### WHAT YOU HAVE TO DO:
Locate and copy each line in the data that contains the word "Steering".

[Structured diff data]
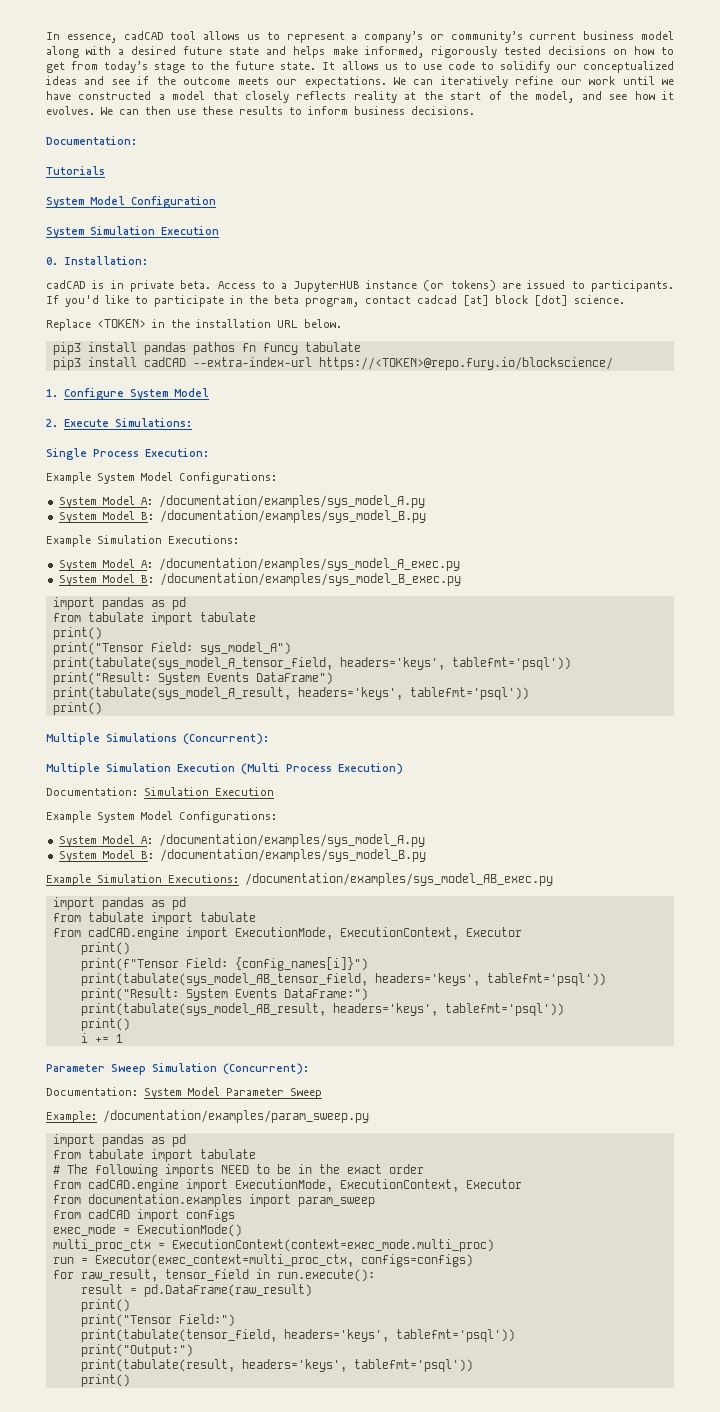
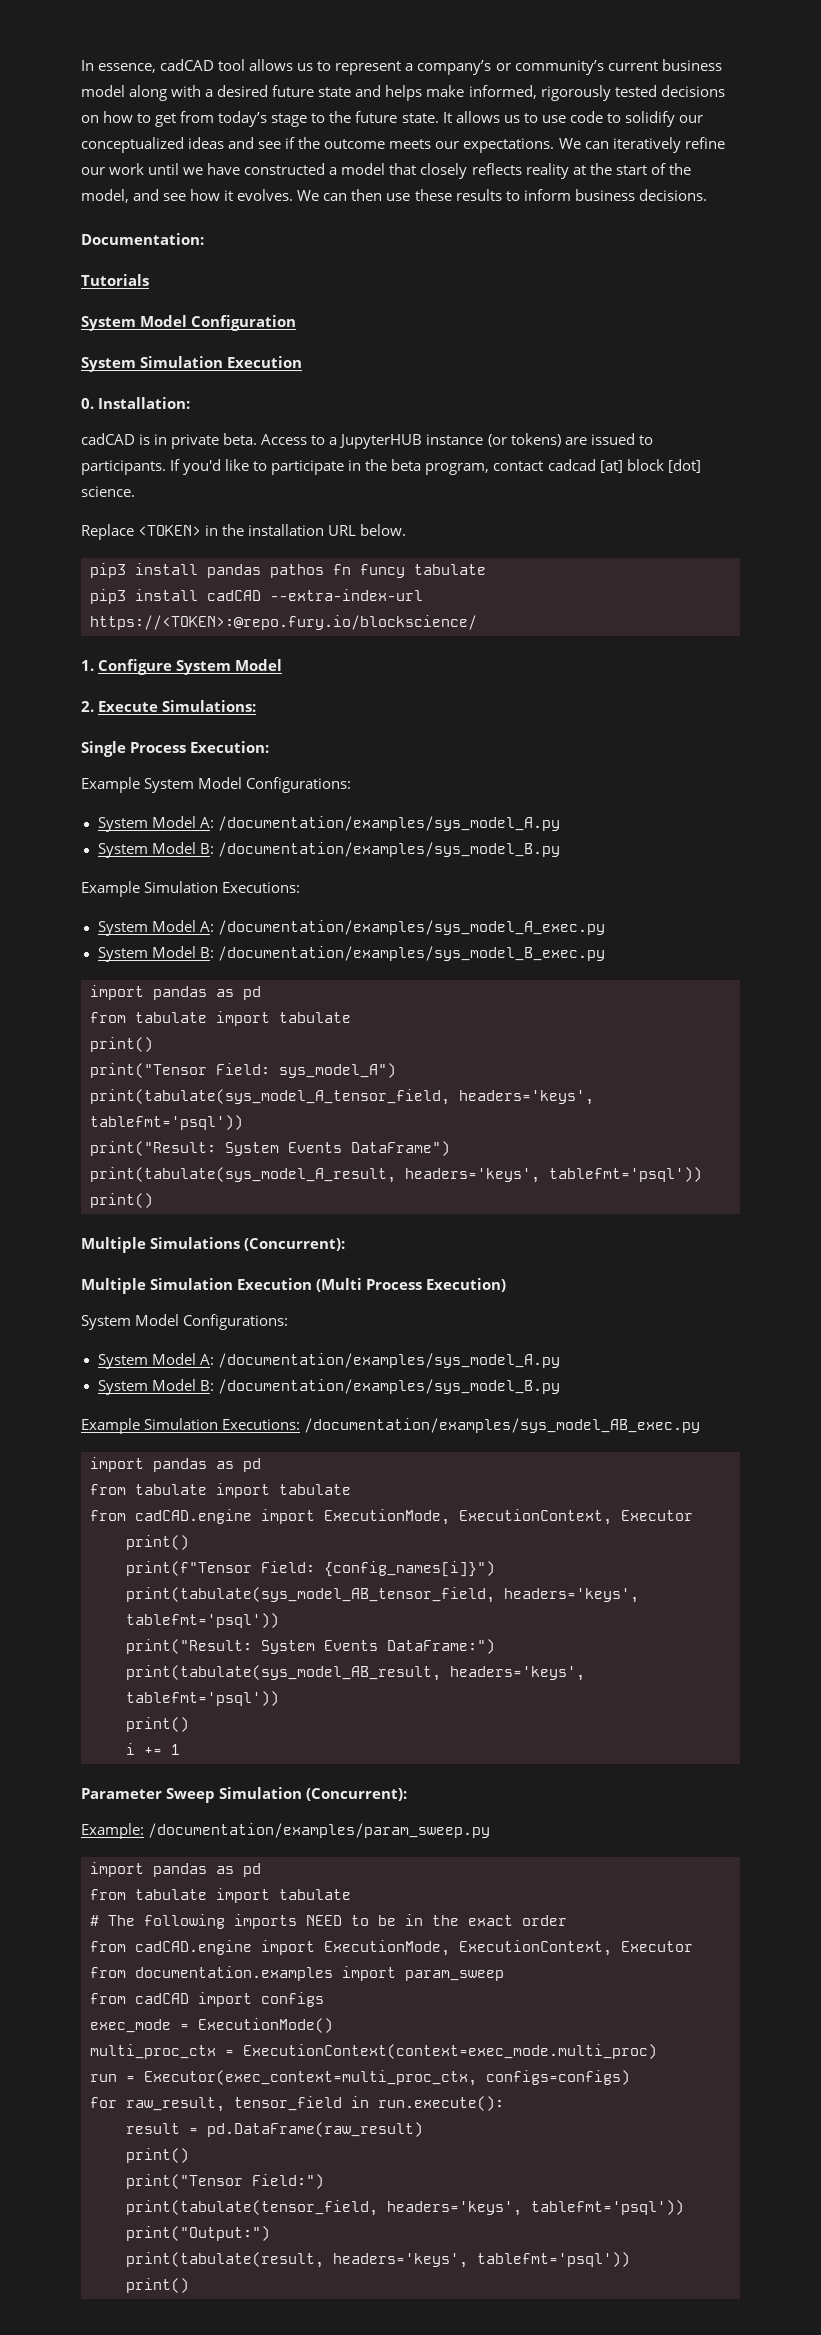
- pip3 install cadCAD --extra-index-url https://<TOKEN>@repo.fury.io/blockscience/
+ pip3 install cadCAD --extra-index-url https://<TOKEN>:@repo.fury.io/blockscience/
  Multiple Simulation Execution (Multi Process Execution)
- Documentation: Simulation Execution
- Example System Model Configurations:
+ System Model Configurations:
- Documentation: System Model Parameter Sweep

--

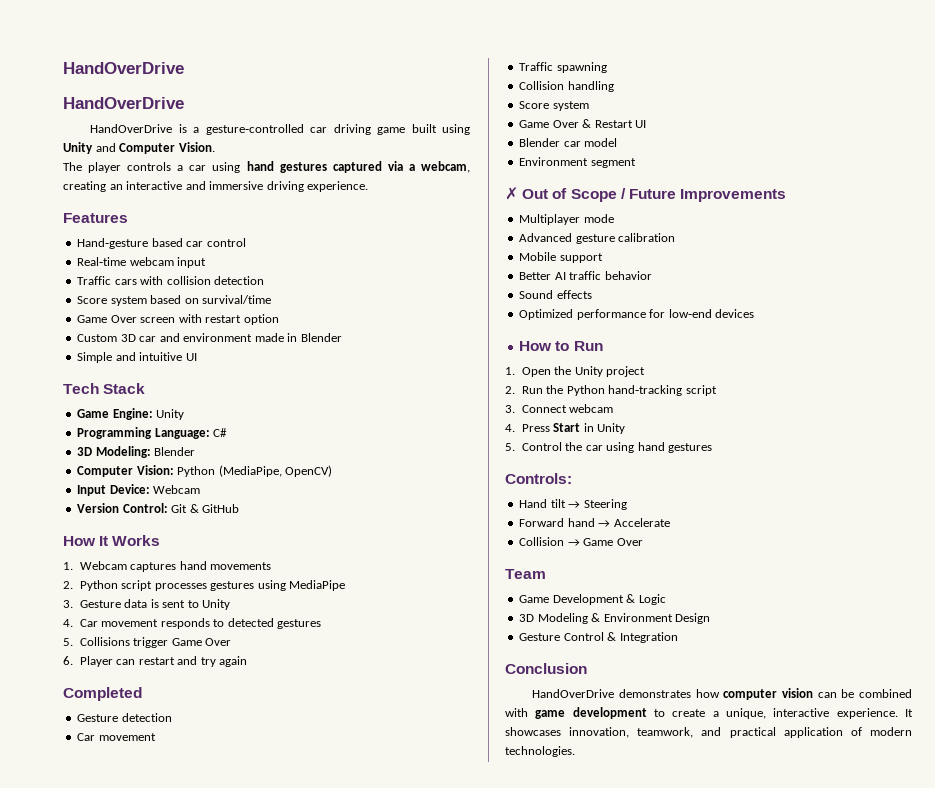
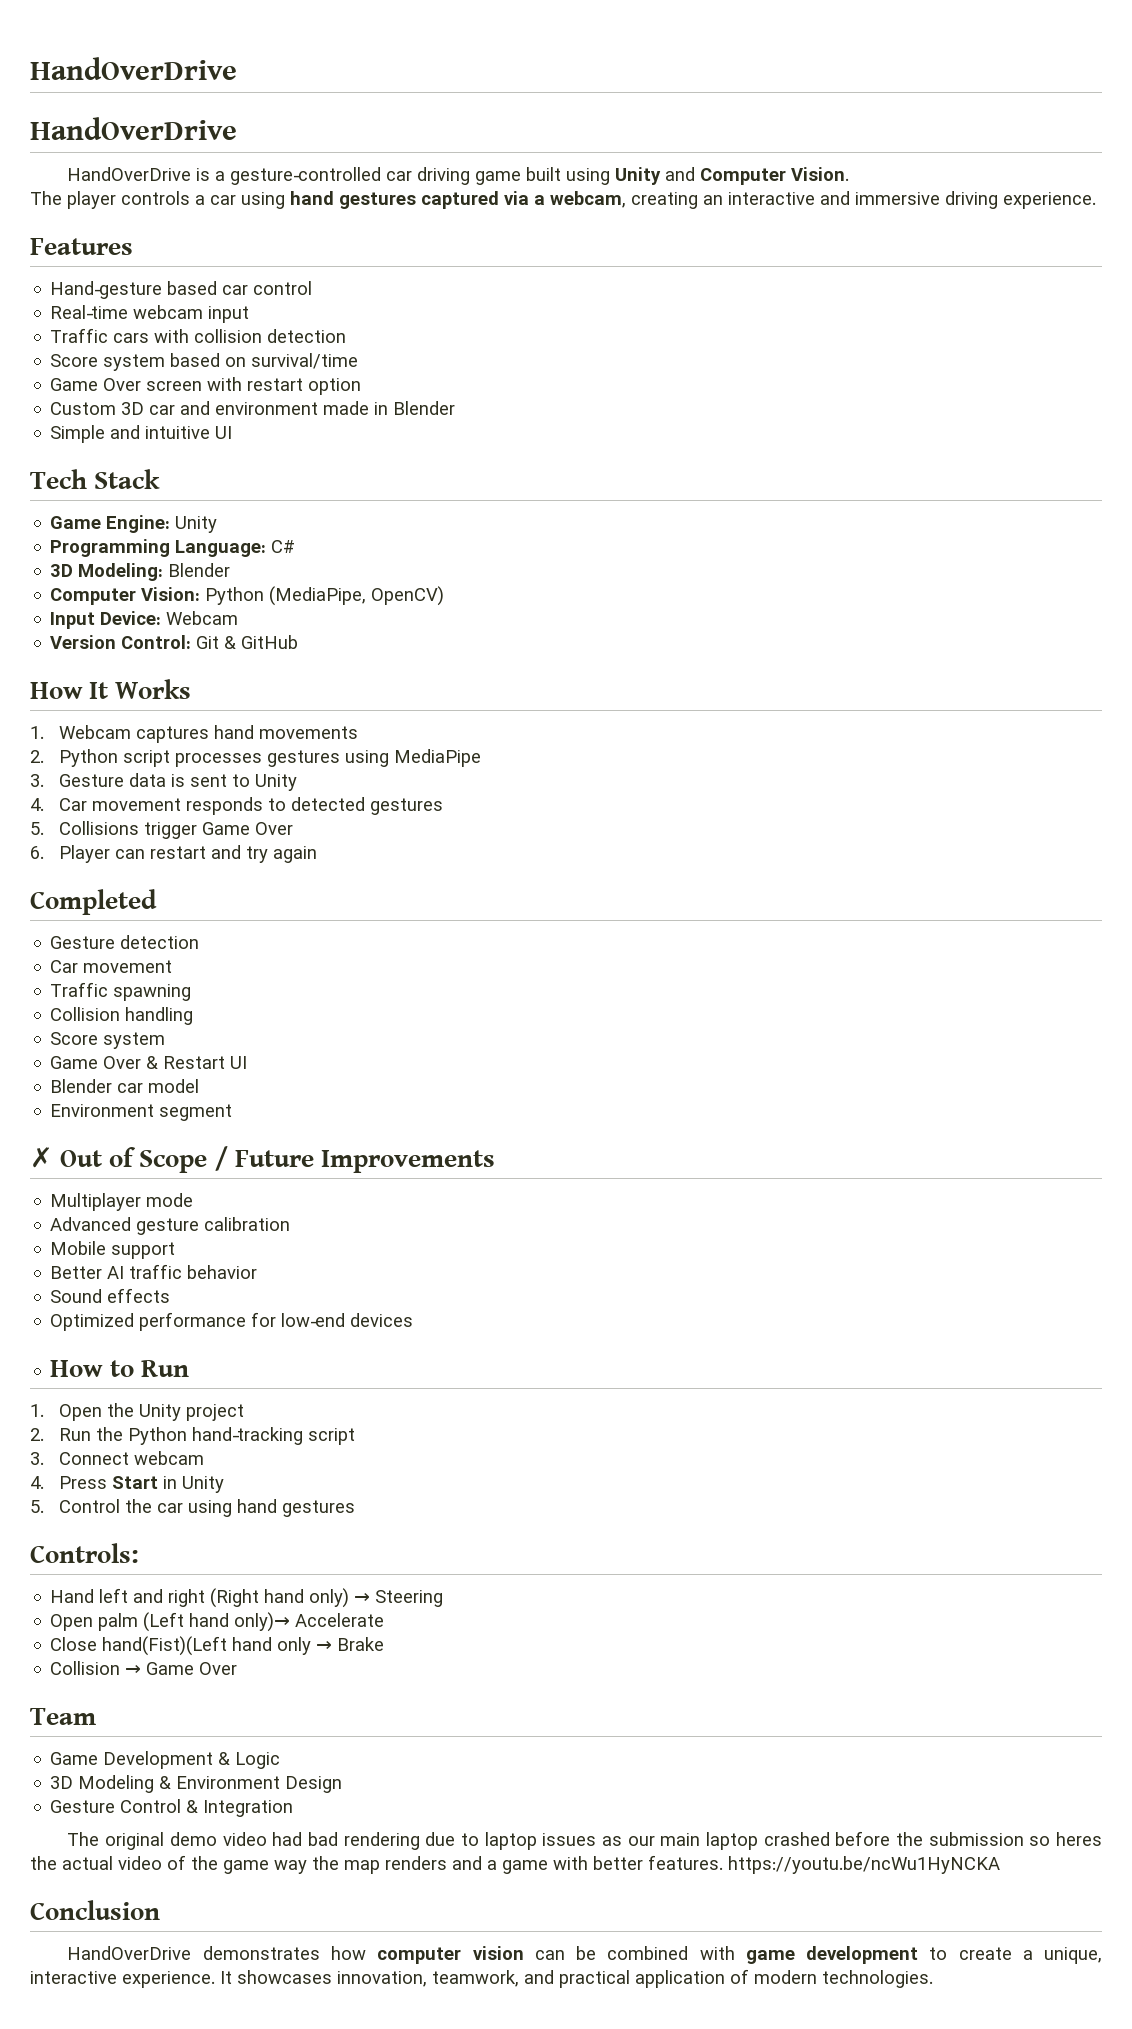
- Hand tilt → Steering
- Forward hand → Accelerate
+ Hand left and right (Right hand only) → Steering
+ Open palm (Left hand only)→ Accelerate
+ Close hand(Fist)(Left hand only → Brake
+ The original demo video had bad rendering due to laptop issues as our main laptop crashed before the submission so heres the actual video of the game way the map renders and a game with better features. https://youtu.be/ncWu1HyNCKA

### TASK SOLUTION:
- Hand tilt → Steering
+ Hand left and right (Right hand only) → Steering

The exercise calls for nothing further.